4. Orange and contemporary
The daring kitchen, part of an old apartment full of gold objects, in São Paulo, brings great decorating ideas. The vintage wooden bench, rejuvenated by black paint, makes a double contrast with the orange tiles over the sink. In addition to adding contemporaneity to the environment, the gray wall receives relics from various eras, which mix with stripping. To top it off, under the table and chairs typical of the 1950s, the tile floor, which reveals the ancient division of the rooms, shows itself without fear, becoming a stylistic feature.
5. Light blue and retro
This planned kitchen created by the Swedish Ikea is a great example of how colors have the power to dictate the atmosphere of an environment. Despite being minimalist, composed of straight lines and furniture without many details, the baby blue chosen for the upper cabinets immediately rescues the vintage aesthetic of the kitchens of the past.
6. Gray and elegant
This space, created by Tom Ferguson, is a great example of how unusual tones and textures for him can result in a very sober and elegant mood. While the cabinets are sporting the opulence of black, the floor parades with natural wood. The Victorian moldings on the ceiling are a counterpoint to the straight lines of current furniture.
7. Yellow and vintage
A common element, applied in an unexpected way, stands out in the kitchen of Australian designer Katie Graham’s residence. The mentioned item is the subway tile, which appears in the vertical version. The choice brings the energy of yellow to the predominantly white space – and inspires the replication of the same shade in a strip of masonry and in the pendant lamp. In addition to the cabinets, which display delicate diagonal cracks in their doors, the loose furniture also uses white and light wood, thus creating a breather, which prevents the yellow from weighing on the whole.
8. Blue and modern
A dark blue appears in the decoration of this kitchen, created by Mandarin Stone. But who steals the show in the details are the stones that create a mosaic and form an interesting contrast with the painting on the wall. Only a luminaire with copper painted socket, flowers and colored glass appear as accessories for a striking and delicate combination.
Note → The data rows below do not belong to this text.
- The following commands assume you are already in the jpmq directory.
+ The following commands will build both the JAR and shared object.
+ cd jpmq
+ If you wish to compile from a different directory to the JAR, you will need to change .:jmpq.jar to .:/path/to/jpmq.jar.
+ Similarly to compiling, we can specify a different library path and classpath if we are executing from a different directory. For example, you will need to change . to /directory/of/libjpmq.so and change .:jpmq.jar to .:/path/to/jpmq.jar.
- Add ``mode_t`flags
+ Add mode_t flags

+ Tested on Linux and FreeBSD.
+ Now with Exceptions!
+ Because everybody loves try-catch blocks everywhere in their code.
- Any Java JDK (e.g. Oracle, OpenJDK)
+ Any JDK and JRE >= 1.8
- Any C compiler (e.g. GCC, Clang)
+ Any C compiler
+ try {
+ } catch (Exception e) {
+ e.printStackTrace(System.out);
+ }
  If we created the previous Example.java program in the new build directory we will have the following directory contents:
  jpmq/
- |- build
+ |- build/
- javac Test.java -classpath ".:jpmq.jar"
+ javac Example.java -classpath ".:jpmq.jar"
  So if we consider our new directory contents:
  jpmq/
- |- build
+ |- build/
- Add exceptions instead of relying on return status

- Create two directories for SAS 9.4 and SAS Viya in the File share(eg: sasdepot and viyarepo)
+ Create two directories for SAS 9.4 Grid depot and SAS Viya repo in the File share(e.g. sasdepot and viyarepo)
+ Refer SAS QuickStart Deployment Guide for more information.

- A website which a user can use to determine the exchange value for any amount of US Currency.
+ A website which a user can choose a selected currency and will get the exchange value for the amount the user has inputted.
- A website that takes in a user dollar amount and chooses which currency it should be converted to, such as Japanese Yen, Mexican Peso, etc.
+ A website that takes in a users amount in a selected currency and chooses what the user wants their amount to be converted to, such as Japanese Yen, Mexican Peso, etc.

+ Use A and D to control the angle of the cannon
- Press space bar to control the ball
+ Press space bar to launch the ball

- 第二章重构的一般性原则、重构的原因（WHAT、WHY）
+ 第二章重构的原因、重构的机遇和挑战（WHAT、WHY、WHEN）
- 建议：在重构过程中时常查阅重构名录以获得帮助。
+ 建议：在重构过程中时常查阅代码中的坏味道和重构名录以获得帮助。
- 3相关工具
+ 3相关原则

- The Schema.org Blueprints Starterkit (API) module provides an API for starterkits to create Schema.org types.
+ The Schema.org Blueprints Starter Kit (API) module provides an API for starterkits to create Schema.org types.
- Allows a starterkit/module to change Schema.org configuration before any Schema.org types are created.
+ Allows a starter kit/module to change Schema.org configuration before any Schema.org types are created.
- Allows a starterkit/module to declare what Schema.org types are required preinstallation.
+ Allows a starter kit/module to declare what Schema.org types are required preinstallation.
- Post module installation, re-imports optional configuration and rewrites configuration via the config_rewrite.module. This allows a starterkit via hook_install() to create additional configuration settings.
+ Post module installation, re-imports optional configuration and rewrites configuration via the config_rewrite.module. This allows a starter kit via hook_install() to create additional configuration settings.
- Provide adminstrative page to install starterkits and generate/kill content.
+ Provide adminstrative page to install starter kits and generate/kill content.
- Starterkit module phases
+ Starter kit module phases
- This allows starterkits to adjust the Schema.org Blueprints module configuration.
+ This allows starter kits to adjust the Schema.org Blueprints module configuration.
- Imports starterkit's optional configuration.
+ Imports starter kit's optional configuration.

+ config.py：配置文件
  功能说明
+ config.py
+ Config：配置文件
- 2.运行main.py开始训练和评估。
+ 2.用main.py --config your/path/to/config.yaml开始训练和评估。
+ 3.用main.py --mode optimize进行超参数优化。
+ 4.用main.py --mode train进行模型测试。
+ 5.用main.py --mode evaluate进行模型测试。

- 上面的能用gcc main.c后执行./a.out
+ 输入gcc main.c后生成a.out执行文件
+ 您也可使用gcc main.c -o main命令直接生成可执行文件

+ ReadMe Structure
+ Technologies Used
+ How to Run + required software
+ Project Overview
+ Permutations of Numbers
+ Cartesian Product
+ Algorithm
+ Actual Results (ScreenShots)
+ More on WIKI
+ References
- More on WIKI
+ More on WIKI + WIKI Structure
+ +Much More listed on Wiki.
9. Light green and nostalgic
Cabinets are an inherent part of a functional kitchen, and in the environment above, they are also the focus of all attention. The green tone is a great option to decorate a dry space without exaggeration, and the handles with different shapes are responsible for the playful touch. The tiles, which avoid prints, invest in the same tone, creating a feeling of spaciousness. Fun utensils complete the decor.
10. Pink and in trend
Retro, but escaping the obvious – this was the goal of architect Andrea Murao when designing the kitchen design. The environment is based on two soft colors, one similar to the Rose Quartz, elected in 2016 elected by the Pantone Institute. The pink covers the walls and gives a charming touch to receive a grayish beige that strolls through the lacquer cabinets, doors and reaches the strip of tiles that covers the wet area. The benches have a white marmoglass and the floor has rustic porcelain tiles. The final touch is on the crockery and vintage objects.